>>>

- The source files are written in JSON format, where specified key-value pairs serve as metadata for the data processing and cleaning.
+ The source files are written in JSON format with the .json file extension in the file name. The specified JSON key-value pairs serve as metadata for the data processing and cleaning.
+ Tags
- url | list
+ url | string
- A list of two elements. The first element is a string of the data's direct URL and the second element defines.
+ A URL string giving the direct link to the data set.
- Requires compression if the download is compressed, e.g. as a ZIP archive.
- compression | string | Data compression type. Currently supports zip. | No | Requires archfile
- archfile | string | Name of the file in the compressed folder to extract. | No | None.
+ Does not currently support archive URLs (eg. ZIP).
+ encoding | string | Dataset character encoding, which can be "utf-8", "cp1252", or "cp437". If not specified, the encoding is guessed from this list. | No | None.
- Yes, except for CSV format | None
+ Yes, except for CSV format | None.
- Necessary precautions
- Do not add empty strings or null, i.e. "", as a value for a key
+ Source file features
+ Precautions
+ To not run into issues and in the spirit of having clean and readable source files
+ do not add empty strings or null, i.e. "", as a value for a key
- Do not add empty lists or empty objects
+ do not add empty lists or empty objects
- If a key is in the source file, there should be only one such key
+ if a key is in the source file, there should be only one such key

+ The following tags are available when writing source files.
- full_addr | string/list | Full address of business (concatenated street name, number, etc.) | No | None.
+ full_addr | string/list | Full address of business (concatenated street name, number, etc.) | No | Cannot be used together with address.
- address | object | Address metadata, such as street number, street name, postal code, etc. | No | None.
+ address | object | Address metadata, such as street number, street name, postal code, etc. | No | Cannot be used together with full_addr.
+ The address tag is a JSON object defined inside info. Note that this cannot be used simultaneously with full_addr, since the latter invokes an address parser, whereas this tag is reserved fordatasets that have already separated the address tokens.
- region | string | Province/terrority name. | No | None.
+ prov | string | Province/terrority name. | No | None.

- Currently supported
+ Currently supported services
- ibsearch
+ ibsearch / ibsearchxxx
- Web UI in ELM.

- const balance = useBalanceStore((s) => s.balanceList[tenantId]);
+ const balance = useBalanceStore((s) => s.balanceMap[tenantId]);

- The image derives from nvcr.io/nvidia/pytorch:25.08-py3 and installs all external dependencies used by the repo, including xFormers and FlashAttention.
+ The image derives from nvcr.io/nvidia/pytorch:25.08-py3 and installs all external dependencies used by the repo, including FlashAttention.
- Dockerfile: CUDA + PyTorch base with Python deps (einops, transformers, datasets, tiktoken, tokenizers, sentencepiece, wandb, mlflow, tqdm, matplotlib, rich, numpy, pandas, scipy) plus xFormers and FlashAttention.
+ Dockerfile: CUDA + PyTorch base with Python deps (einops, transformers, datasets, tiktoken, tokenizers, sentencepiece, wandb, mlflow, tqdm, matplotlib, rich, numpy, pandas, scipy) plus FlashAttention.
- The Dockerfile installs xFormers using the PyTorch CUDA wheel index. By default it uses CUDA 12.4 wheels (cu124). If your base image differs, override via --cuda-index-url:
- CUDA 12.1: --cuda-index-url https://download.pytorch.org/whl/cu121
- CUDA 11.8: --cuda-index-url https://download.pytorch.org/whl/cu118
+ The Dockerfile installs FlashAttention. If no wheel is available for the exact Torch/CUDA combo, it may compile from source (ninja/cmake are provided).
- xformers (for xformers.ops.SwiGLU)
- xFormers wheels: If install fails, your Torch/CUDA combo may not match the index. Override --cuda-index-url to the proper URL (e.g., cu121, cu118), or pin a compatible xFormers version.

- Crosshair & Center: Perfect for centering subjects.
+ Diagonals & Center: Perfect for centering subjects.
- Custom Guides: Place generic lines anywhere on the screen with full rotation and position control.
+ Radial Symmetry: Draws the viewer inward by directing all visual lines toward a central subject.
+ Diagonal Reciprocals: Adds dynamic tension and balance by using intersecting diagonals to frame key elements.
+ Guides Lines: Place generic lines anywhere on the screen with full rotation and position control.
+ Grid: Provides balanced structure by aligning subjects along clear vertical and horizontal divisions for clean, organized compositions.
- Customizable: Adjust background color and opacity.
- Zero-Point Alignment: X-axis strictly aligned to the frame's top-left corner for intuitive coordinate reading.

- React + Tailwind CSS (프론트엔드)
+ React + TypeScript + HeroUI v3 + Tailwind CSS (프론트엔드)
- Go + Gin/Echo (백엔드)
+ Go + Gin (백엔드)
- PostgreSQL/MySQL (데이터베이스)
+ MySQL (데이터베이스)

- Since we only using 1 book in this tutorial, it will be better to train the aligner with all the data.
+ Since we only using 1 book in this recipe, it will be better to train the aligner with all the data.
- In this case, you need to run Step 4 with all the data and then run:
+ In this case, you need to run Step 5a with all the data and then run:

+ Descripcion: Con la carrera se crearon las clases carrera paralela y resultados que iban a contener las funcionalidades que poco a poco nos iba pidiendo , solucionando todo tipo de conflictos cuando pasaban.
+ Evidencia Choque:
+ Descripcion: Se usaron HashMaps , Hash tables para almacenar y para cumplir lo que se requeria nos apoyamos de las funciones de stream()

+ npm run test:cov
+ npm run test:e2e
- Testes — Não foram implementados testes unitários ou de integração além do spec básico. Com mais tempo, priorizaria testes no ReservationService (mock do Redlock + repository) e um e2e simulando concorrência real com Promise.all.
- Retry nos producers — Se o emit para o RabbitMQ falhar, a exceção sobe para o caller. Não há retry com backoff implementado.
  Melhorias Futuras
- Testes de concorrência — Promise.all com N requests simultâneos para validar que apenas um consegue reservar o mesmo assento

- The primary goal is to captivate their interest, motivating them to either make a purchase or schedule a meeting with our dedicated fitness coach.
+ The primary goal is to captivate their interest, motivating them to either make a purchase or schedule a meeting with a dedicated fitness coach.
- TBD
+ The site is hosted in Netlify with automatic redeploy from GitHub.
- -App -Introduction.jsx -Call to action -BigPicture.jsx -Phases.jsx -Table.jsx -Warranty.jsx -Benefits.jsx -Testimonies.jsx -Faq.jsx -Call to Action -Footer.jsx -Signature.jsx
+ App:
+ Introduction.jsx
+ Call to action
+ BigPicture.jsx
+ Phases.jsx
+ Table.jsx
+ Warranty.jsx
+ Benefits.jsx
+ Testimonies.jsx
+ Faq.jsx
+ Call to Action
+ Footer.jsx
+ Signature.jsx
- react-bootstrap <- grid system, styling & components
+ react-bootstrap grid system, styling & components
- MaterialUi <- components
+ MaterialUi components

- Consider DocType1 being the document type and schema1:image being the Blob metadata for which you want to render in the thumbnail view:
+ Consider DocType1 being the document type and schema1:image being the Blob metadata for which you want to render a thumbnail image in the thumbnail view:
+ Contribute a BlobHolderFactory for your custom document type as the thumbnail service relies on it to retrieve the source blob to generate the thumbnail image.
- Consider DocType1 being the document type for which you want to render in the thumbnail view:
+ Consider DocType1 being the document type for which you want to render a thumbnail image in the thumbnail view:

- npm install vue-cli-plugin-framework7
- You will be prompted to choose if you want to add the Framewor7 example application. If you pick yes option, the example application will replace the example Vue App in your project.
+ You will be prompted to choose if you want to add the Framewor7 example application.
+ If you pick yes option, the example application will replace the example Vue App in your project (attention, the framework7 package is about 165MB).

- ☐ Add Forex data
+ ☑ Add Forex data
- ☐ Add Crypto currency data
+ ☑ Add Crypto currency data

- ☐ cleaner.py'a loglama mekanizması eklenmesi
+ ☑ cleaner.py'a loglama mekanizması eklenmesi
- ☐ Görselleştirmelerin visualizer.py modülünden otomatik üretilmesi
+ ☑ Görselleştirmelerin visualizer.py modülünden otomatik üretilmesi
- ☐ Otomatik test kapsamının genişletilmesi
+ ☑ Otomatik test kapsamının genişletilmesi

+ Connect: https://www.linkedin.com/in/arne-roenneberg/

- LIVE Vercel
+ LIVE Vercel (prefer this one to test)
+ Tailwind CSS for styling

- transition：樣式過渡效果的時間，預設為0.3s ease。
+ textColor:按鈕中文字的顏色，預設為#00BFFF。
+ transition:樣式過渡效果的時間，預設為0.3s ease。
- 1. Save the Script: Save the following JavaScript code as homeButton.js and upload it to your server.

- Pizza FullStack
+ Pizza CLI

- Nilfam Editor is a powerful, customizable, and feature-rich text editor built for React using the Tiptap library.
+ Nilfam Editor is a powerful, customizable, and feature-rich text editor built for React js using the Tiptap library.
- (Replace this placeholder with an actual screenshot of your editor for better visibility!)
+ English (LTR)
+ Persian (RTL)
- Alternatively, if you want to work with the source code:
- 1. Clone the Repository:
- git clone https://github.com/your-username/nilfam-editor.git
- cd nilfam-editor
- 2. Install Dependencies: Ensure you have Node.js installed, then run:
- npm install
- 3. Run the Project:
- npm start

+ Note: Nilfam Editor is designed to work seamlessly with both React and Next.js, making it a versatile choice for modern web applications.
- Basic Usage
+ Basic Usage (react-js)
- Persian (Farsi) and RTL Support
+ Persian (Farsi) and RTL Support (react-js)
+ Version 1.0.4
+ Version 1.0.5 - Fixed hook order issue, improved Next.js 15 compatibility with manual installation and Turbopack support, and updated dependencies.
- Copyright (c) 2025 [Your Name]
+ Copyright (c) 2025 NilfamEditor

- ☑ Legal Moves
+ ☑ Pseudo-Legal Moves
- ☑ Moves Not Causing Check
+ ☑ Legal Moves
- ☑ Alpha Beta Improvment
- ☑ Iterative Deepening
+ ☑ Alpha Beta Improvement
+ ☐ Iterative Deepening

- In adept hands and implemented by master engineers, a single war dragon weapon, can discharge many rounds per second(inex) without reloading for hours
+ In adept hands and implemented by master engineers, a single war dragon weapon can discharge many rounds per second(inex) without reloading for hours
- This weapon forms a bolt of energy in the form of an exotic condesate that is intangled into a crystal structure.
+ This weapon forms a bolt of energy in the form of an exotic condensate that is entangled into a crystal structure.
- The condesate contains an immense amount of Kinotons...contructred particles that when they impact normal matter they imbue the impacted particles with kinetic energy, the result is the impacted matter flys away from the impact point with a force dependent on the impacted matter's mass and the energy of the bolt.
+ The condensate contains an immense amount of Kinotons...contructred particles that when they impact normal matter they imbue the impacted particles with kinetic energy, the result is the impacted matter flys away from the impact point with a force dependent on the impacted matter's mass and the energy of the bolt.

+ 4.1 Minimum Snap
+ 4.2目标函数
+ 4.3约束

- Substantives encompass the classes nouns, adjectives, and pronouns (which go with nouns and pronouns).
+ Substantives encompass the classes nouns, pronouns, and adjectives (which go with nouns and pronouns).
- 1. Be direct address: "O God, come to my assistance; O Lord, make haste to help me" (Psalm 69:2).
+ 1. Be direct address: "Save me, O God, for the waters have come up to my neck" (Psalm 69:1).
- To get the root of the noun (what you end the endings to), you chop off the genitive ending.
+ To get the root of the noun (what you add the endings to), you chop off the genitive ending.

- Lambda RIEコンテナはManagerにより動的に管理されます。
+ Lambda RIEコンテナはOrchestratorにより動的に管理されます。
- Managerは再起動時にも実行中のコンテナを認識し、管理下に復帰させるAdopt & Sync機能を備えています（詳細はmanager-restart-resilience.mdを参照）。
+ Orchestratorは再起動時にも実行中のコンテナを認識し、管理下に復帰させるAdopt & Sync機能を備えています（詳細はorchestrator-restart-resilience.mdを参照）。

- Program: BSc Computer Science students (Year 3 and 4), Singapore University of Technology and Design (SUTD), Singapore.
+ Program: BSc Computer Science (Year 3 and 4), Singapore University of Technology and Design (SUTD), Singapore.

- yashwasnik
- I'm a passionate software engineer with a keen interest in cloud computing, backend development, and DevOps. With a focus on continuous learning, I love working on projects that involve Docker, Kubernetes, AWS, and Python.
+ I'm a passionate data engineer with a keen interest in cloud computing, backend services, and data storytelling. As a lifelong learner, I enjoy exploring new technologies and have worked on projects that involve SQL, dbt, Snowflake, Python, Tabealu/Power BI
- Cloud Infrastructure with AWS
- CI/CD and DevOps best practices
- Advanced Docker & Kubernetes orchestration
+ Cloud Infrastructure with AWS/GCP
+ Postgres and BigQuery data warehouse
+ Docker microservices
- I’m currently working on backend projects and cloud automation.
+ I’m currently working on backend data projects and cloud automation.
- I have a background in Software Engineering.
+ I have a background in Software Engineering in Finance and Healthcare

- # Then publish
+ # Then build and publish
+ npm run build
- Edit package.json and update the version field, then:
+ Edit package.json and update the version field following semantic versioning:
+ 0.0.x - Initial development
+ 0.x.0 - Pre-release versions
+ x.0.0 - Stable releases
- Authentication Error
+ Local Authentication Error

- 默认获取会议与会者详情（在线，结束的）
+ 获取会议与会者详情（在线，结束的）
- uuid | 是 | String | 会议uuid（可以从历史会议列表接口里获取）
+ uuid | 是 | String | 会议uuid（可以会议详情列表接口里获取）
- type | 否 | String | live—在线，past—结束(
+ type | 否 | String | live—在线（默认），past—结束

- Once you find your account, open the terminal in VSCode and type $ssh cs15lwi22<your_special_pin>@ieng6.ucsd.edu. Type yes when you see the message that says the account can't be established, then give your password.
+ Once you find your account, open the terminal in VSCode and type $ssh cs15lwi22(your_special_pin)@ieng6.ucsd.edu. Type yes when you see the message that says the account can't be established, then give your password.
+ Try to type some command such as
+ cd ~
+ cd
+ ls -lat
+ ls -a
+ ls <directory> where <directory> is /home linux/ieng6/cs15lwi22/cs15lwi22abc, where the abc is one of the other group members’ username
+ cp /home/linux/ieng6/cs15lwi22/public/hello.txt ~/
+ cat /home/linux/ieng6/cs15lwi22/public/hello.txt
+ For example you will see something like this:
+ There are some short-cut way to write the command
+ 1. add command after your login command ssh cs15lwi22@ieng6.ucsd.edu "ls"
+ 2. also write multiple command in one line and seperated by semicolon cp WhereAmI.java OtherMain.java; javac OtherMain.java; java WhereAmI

<<<

**GOAL OF THE EXERCISE:**
From the material above, set down exactly the lines between the line holding "- const balance" and the line holding "- Dockerfile: CUDA", inclusive. Include nothing else.

**WRITTEN SOLUTION:**
- const balance = useBalanceStore((s) => s.balanceList[tenantId]);
+ const balance = useBalanceStore((s) => s.balanceMap[tenantId]);

- The image derives from nvcr.io/nvidia/pytorch:25.08-py3 and installs all external dependencies used by the repo, including xFormers and FlashAttention.
+ The image derives from nvcr.io/nvidia/pytorch:25.08-py3 and installs all external dependencies used by the repo, including FlashAttention.
- Dockerfile: CUDA + PyTorch base with Python deps (einops, transformers, datasets, tiktoken, tokenizers, sentencepiece, wandb, mlflow, tqdm, matplotlib, rich, numpy, pandas, scipy) plus xFormers and FlashAttention.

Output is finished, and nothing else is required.